##### Dataset excerpts
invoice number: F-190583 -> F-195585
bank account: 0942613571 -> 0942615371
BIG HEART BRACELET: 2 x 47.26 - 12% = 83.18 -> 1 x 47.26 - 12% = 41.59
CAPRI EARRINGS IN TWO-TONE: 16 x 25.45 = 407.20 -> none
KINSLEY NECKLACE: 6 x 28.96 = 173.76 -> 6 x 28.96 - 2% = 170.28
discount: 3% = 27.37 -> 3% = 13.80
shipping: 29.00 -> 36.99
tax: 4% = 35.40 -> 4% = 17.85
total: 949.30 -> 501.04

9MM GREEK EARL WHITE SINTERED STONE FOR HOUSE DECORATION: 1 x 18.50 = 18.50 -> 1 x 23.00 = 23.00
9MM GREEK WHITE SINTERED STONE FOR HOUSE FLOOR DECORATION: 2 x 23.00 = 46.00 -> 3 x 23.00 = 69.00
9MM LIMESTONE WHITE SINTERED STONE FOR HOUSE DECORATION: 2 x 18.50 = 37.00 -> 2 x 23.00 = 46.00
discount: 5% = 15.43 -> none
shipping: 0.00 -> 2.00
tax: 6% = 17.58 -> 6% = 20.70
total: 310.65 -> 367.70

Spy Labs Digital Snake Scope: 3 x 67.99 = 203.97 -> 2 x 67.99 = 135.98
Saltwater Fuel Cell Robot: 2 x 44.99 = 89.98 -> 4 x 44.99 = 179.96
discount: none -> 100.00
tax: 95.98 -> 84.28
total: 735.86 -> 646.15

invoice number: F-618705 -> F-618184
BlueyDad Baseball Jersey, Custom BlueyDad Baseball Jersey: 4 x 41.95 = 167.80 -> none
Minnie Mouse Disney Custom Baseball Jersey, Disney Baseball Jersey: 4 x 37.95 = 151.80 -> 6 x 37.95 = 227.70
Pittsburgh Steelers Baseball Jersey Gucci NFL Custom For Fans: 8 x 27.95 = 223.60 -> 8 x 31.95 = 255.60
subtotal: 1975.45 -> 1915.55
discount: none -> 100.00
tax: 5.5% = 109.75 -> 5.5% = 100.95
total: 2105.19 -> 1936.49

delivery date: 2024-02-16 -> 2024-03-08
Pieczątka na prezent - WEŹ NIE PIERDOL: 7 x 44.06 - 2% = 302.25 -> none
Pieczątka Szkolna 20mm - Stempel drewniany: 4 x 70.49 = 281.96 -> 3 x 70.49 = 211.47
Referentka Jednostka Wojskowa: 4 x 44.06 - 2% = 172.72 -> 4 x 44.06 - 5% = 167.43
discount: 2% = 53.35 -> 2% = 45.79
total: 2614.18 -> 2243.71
##########
- [Exercise prompt] From the line that holds "total: 310.65 -> 367.70" down to the last line of the material, copy every line exactly and add nothing.

- [Exercise response]
total: 310.65 -> 367.70

Spy Labs Digital Snake Scope: 3 x 67.99 = 203.97 -> 2 x 67.99 = 135.98
Saltwater Fuel Cell Robot: 2 x 44.99 = 89.98 -> 4 x 44.99 = 179.96
discount: none -> 100.00
tax: 95.98 -> 84.28
total: 735.86 -> 646.15

invoice number: F-618705 -> F-618184
BlueyDad Baseball Jersey, Custom BlueyDad Baseball Jersey: 4 x 41.95 = 167.80 -> none
Minnie Mouse Disney Custom Baseball Jersey, Disney Baseball Jersey: 4 x 37.95 = 151.80 -> 6 x 37.95 = 227.70
Pittsburgh Steelers Baseball Jersey Gucci NFL Custom For Fans: 8 x 27.95 = 223.60 -> 8 x 31.95 = 255.60
subtotal: 1975.45 -> 1915.55
discount: none -> 100.00
tax: 5.5% = 109.75 -> 5.5% = 100.95
total: 2105.19 -> 1936.49

delivery date: 2024-02-16 -> 2024-03-08
Pieczątka na prezent - WEŹ NIE PIERDOL: 7 x 44.06 - 2% = 302.25 -> none
Pieczątka Szkolna 20mm - Stempel drewniany: 4 x 70.49 = 281.96 -> 3 x 70.49 = 211.47
Referentka Jednostka Wojskowa: 4 x 44.06 - 2% = 172.72 -> 4 x 44.06 - 5% = 167.43
discount: 2% = 53.35 -> 2% = 45.79
total: 2614.18 -> 2243.71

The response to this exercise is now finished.